» PROBLEM DETAILS: Each line below that holds the word "flex" counts once; state the total number of such lines and nothing else.
[THE DATA Boundary: Start]
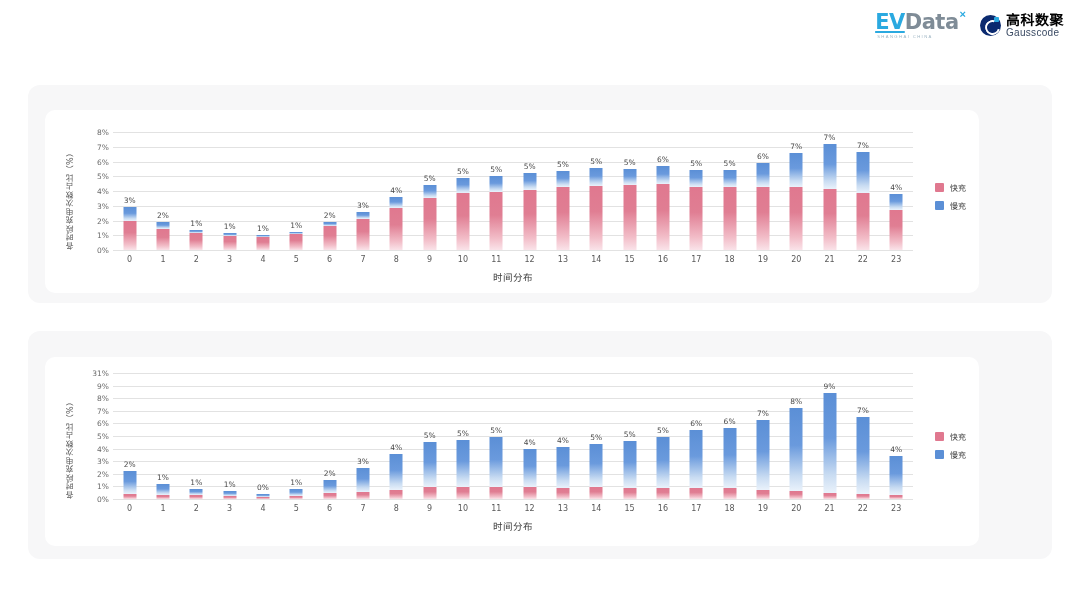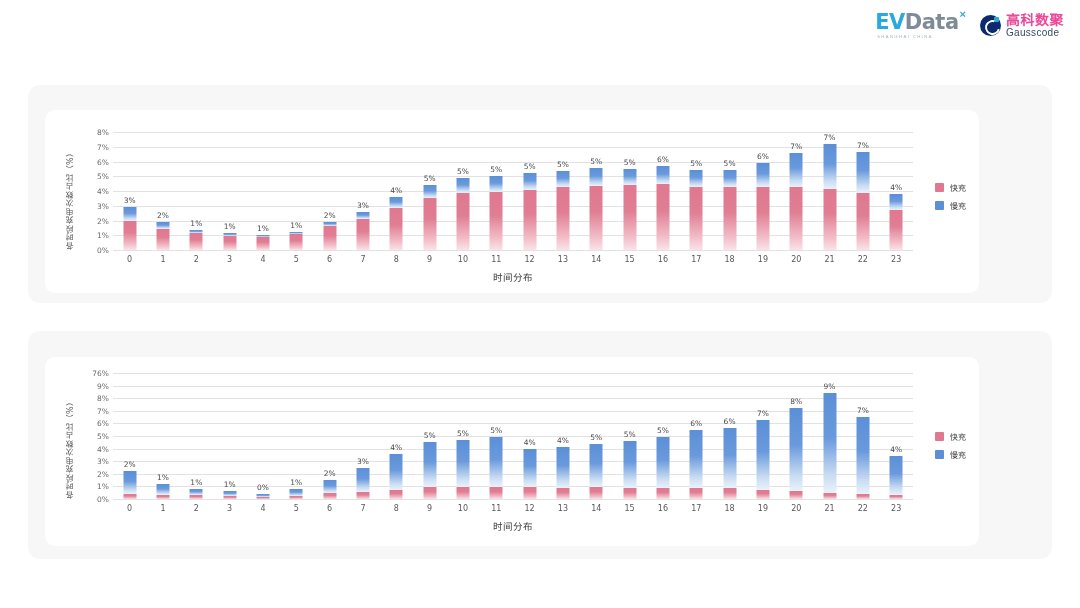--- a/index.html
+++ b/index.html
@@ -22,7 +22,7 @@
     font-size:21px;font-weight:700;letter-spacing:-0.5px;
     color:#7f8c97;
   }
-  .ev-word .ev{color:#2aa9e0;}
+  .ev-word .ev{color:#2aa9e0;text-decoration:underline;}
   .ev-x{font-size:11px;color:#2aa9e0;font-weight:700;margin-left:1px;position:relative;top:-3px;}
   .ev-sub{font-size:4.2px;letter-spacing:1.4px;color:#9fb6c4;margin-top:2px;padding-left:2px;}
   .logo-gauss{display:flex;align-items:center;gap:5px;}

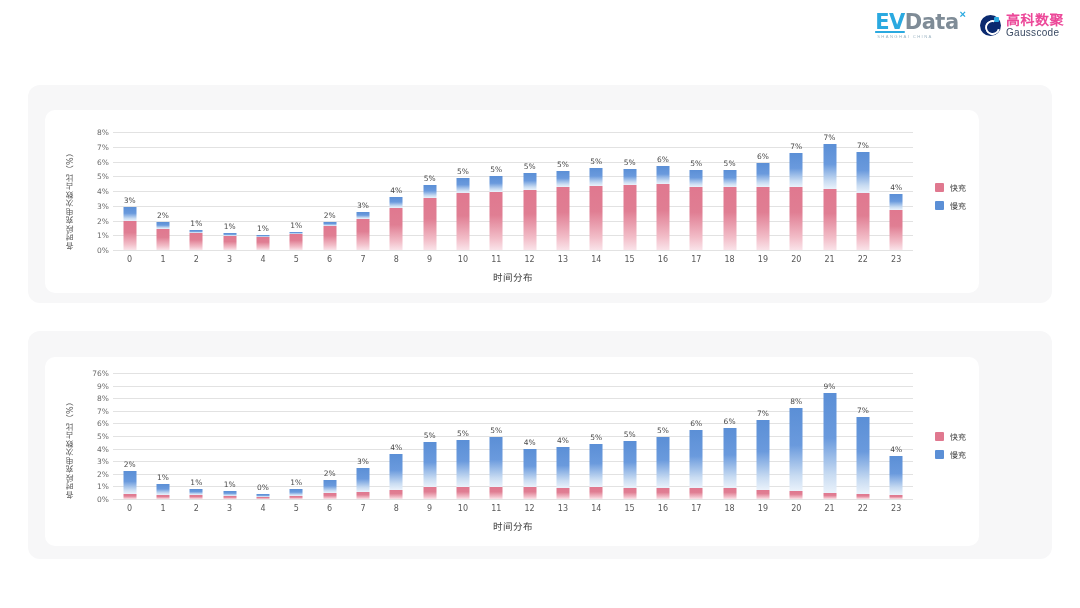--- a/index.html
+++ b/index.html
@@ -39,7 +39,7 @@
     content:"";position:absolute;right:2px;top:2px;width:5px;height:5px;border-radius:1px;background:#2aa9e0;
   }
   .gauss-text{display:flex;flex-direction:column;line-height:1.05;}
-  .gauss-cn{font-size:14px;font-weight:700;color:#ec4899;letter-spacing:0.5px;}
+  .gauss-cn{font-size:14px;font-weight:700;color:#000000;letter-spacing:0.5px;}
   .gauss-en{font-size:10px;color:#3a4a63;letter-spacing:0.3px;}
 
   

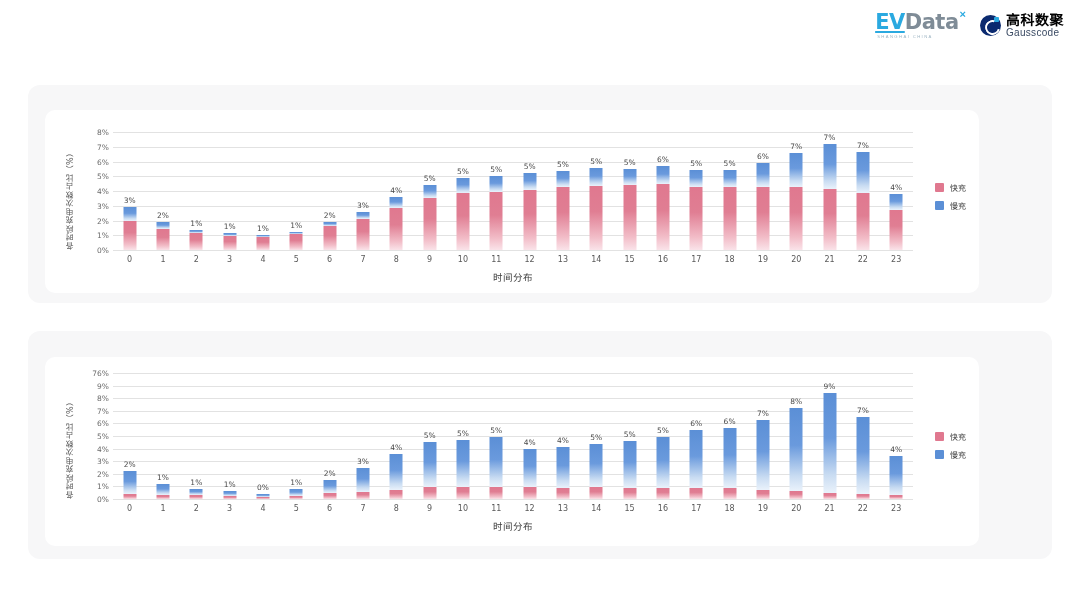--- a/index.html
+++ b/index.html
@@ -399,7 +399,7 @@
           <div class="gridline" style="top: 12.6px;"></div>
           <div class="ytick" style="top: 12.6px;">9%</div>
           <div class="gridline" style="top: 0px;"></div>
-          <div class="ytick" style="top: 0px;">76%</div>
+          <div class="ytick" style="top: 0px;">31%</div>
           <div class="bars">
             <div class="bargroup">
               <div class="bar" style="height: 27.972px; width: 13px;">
[THE DATA Boundary: End]
[THE DATA Boundary: Start]
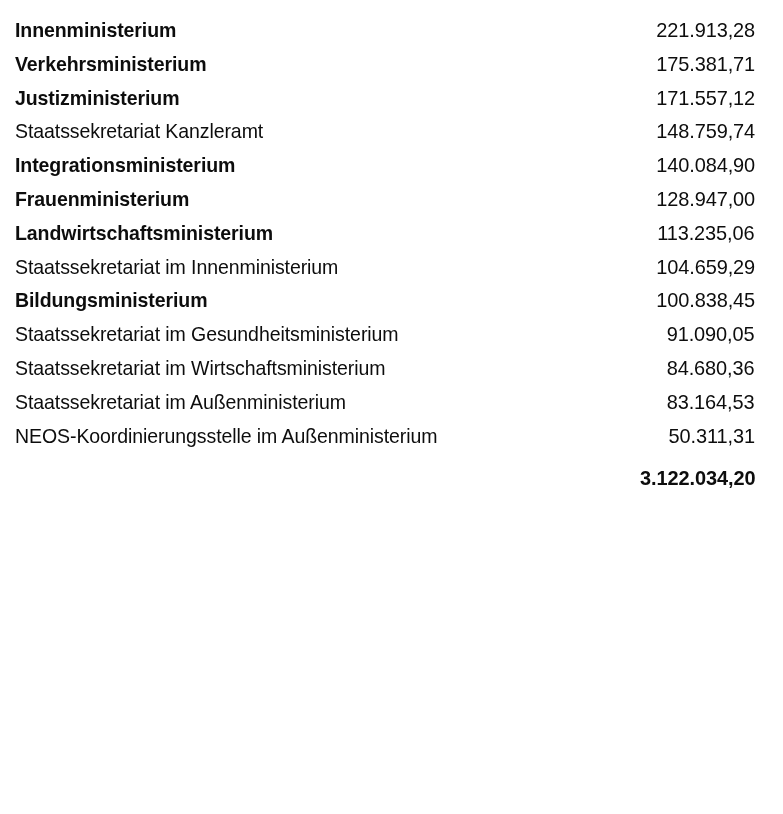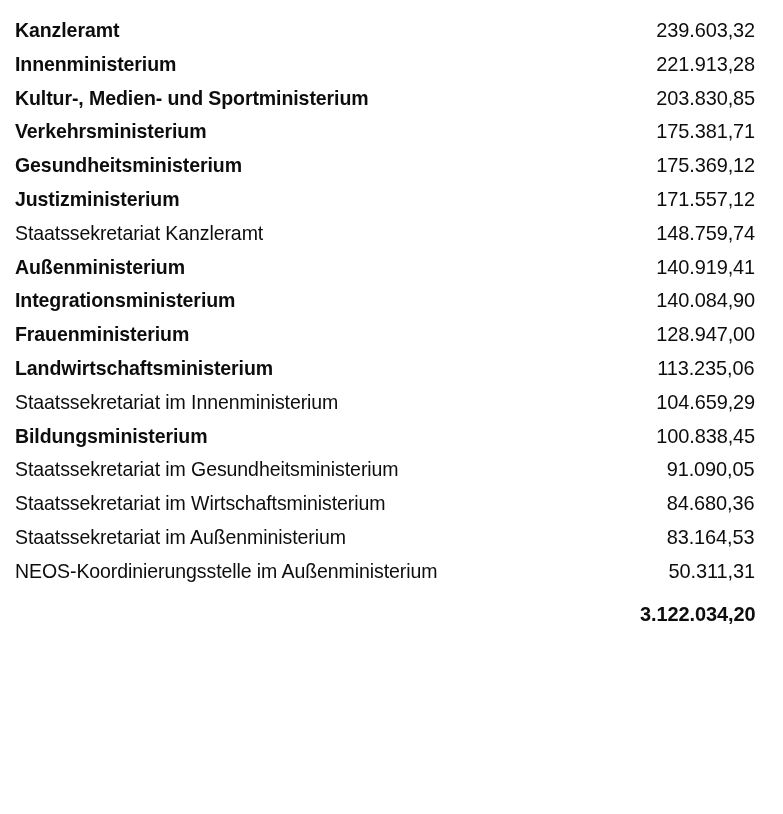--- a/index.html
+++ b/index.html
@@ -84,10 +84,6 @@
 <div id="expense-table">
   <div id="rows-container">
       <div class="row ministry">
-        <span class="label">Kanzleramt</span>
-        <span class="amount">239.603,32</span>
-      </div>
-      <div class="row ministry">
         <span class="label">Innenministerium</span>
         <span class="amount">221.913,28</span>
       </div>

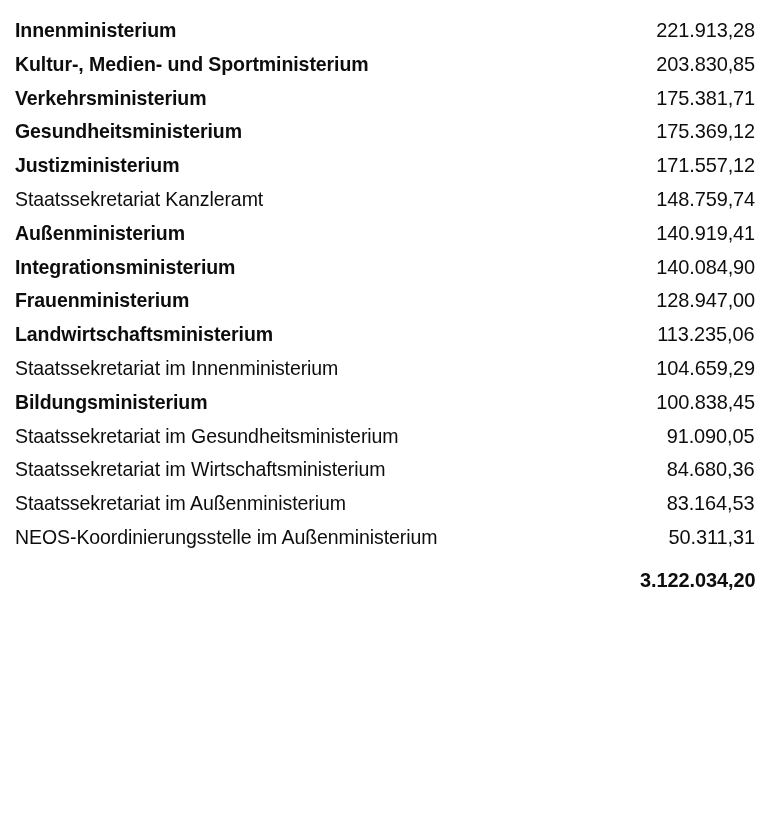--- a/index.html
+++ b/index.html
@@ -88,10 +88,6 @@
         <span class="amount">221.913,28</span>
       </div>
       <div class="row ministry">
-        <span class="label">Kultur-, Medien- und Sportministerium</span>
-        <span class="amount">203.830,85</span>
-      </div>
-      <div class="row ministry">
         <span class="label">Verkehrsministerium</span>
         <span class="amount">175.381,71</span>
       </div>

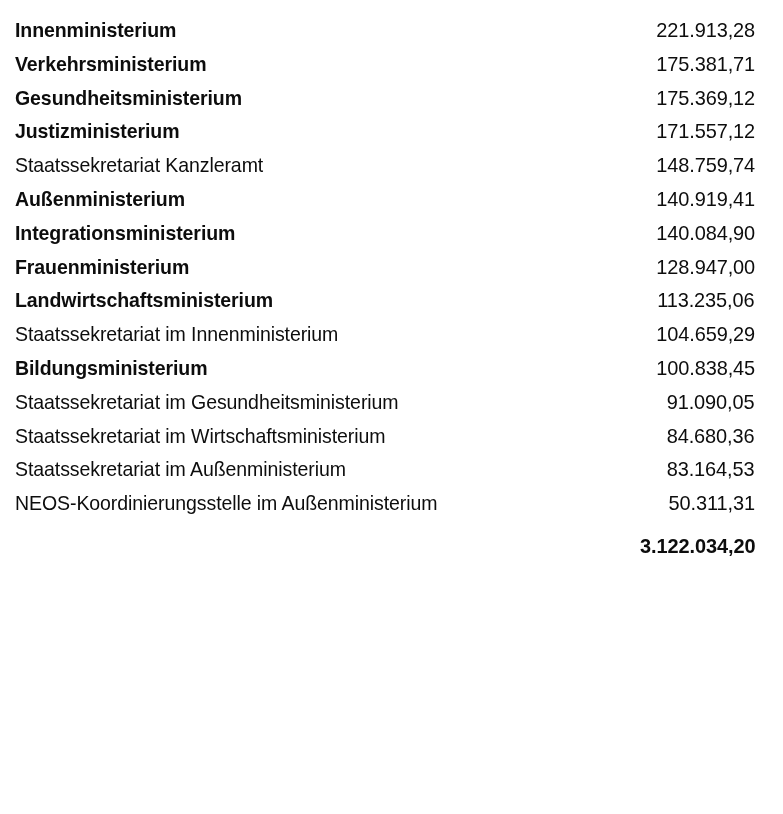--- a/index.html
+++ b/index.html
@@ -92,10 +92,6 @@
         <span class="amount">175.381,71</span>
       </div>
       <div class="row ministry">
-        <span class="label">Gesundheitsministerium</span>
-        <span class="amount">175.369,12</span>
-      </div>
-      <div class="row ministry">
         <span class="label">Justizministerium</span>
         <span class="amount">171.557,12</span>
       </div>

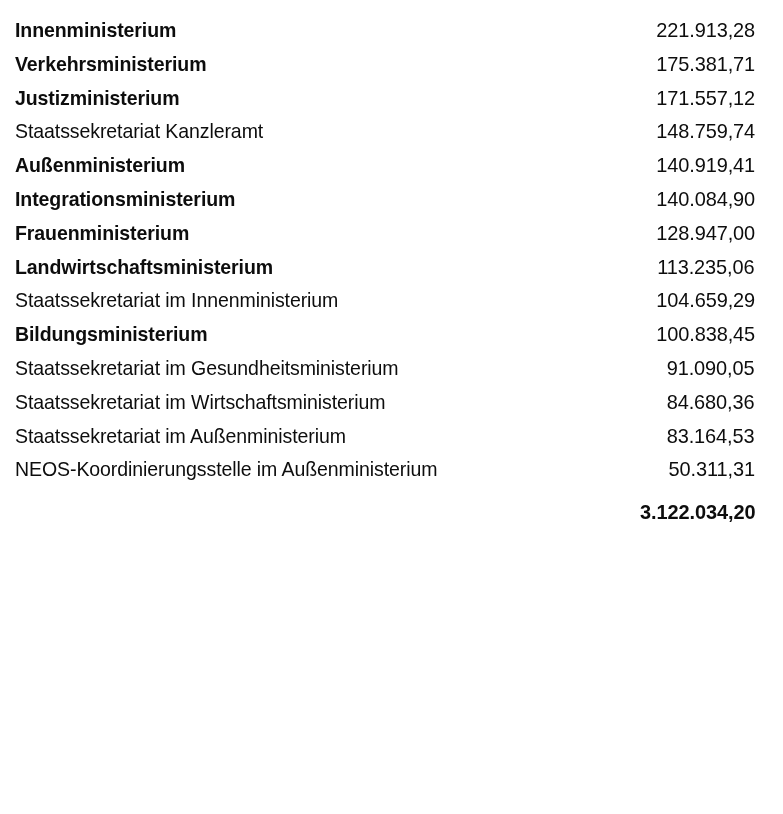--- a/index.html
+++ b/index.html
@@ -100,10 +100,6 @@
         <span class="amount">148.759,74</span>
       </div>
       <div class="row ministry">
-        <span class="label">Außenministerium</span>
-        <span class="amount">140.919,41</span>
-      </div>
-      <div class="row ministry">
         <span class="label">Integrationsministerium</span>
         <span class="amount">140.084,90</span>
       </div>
[THE DATA Boundary: End]
» YOUR RESPONSE: 2